Competing interests: M.J.B. is a speaker for Grifols; consults for Pharming, Horizon/Amgen, and Grifols; receives sponsored research funding from the NIH, the Bill and Melinda Gates Foundation, and Pharming; and serves on the scientific advisory board for ADMA Biologics. H.C.S. has stock holdings in Amgen and Eli Lily. R.S.A. receives royalties from Elsevier for book publications, serves as deputy editor for the Journal of Immunology, is Committee Chair of Newborn Screening for SCID for the Clinical and Laboratory Standards Institute, and is a member of the Immunology Clinical Domain Working Group for ClinGen. B.J.D.S. is an ad hoc consultant for Sobi and a member of the Data Safety Monitoring Board for Orchard Therapeutics. I.M. is a senior Clinical Researcher at the FWO Flanders. R.L.F. has consulted for Takeda, Griffons, Horizon, and Pharming. B.W. serves as consultant for the Immunology Speakers Bureau, Takeda Pharmaceutocals. S. Prockop receives support for the conduct of clinical trials through Boston Children’s Hospital from AlloVir, Atara, and Jasper. She is an inventor of intellectual property related to development of third-party virus-specific T cells program with all rights assigned to Memorial Sloan Kettering Cancer Center; receives honoraria from Pierre Fabre, Regeneron; serves on the data safety monitoring board at Stanford University and New York Blood Center; and is consulting for Atara, Ensoma, Pierre Fabre, HEOR and VOR. J.S.T. serves on the scientific advisory board of CytoReason Inc. and Immunoscape Inc. and as the co–chief science officer (unpaid) of the Human Immunome Project (nonprofit). All other authors declare that they have no competing interests.

Figures

**Fig. 1.. Clinical manifestations, type of mutations, and recombination activity in our cohort of *RAG*-mutated patients.**
(A) Pie charts indicating the proportion of *RAG*-mutated patients in each of the groups (CID, LS, OS, and SCID) who suffered from bacterial, viral, and fungal infections, skin rash, granulomas, cytopenias, or other autoimmune manifestations. (B) Pie charts showing the proportion of missense, frameshift, nonsense, and insertion/deletion variants identified in *RAG1* (left) and *RAG2* (right) genes in our cohort of patients. (C) Recombination activity of individual mutant *RAG* variants, as compared with wild-type alleles. The variants are grouped on the basis of the clinical phenotype of the patients: CID (n = 90), LS (n = 63), OS (n = 81), and SCID (n = 54). Results are shown as violin scatter plots with median and quartile. Kruskal-Wallis H test, followed by Dunn’s multiple comparisons test. ****P < 0.0001.

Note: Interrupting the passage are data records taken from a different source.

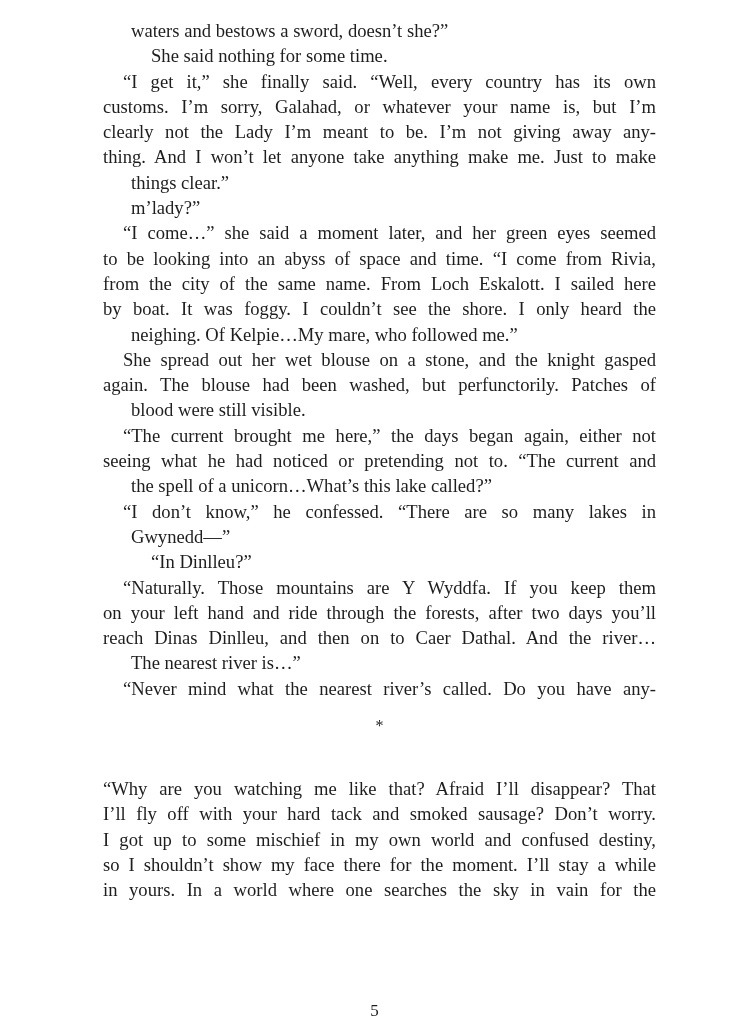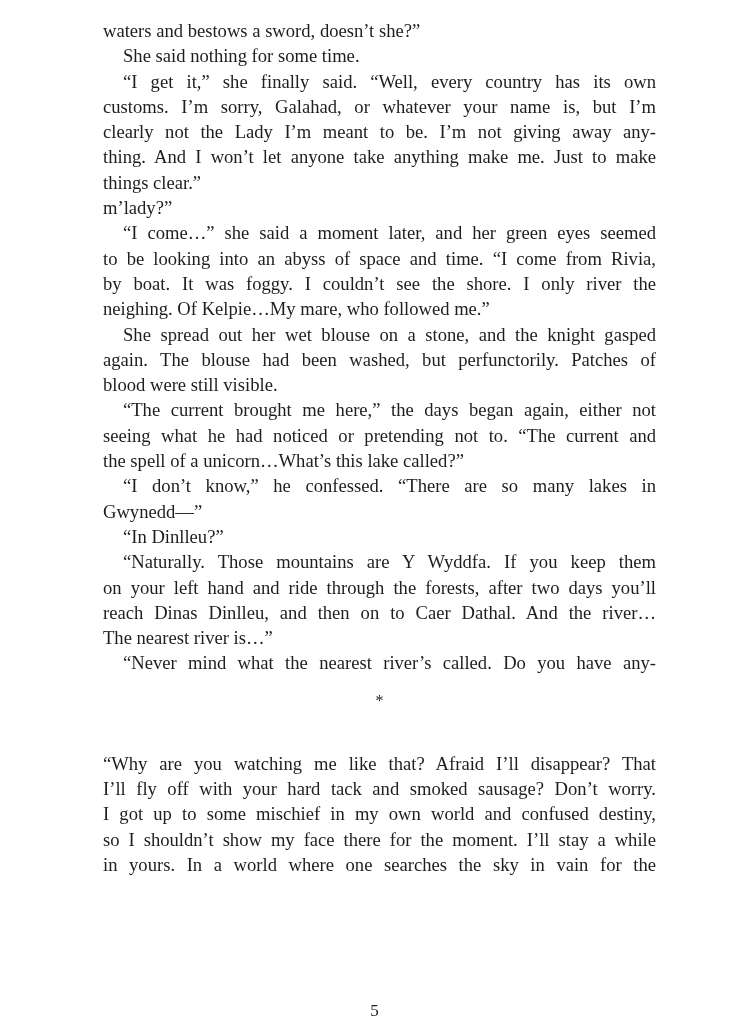"waters and bestows a sword," .line.last { margin-left: none -> 28px }
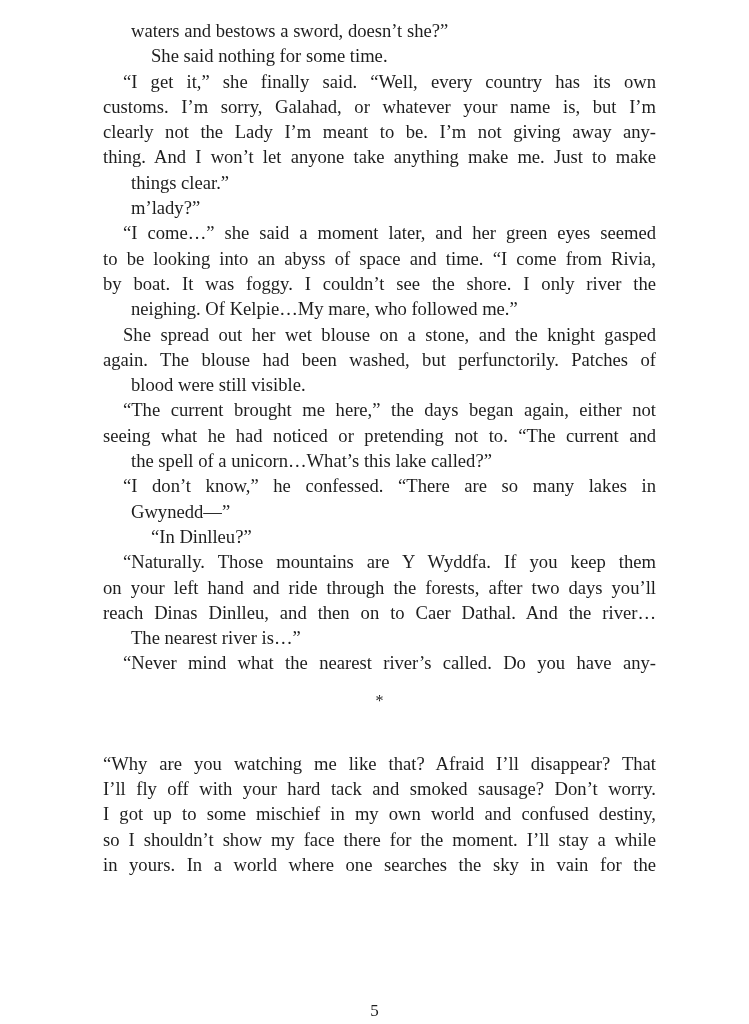"from the city of the" div.line { html: none -> <div>from the city of the same name. From Loch Eskalott. I sailed here</div> }
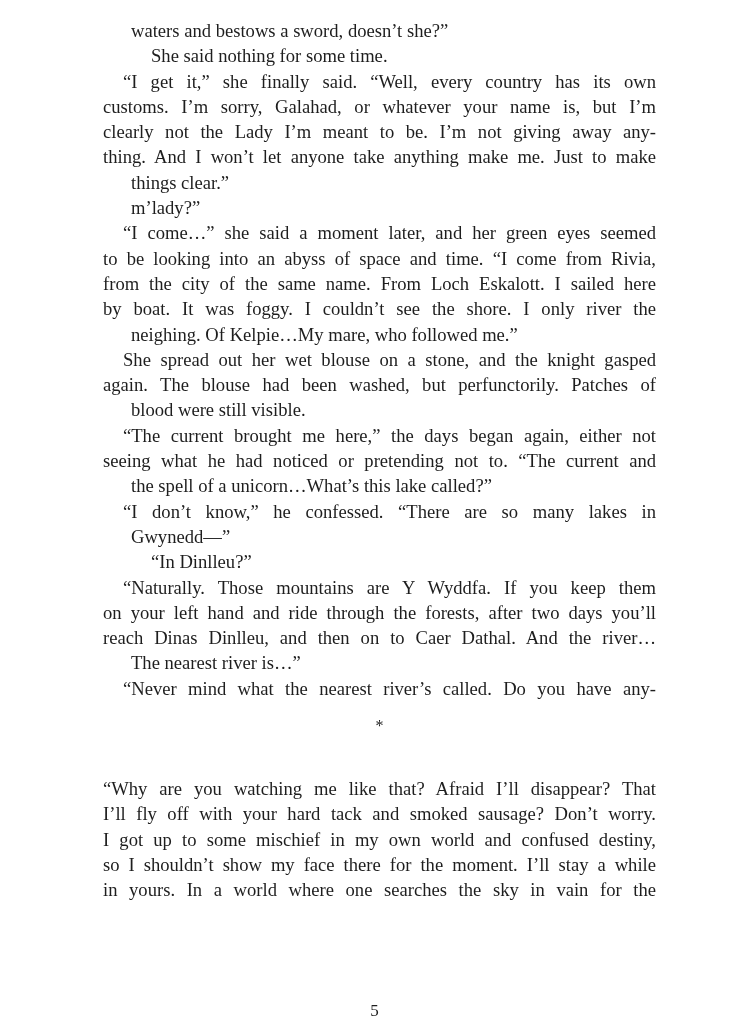"by boat. It was foggy." div.line { text: river -> heard }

**Fig. 2.. Analysis of in vitro T cell development, distal TCRVα gene rearrangement usage, and BM B cell development in *RAG*-mutated patients.**
(A) Graph showing absolute cell counts of T cell subsets in the ATOs. Box-and-whisker plots show median and 5 to 95% confidence intervals for all HDs analyzed (n = 11). Each symbol represents a patient’s sample (CID, n = 8; LS, n = 1; OS, n = 3; SCID, n = 1). (B and C) Representative flow cytometry plots and bar graphs showing the frequency of (B) CD3⁺TCRVα7.2⁺ cells in HDs (n = 45), *RAG*-mutated patients (CID, n = 35; LS, n = 23; OS, n = 20; SCID, n = 14), and heterozygous individuals (n = 34) and (C) the frequency of CD3⁺TCRVα7.2⁺CD161⁺ MAIT cells in HDs (n = 34), *RAG*-mutated patients (CID, n = 34; LS, n = 21; OS, n = 19; SCID, n = 14), and heterozygous individuals (n = 31). (D) Stacked bar graph summarizing the frequency of bone marrow (BM) B cell subsets in HDs (n = 5) and *RAG*-mutated patients (n = 17). (E) Bar graph with scatter dot plots summarizing the frequency of the combined pro-B and pre-B I cell subsets in HDs (n = 5) and *RAG*-mutated patients (n = 17). Bars [(B) to (E)] show mean values ± SD. (F) Violin plots with scatter dot plots showing the frequency of mature/recirculating B and plasmablasts/plasma cells (PB/PC) among total BM B cells in HDs (n = 5) and patients with SCID + OS (n = 5) and LS + CID (n = 12). Violin plots show median and quartiles. In all panels, data from individual experiments were pooled. Data were analyzed using [(A), (D), and (E)] Mann-Whitney U test, two-tailed, or [(B), (C), and (F)] Kruskal-Wallis H test, followed by Dunn’s multiple comparisons test. **P < 0.005, ***P < 0.001, and ****P < 0.0001.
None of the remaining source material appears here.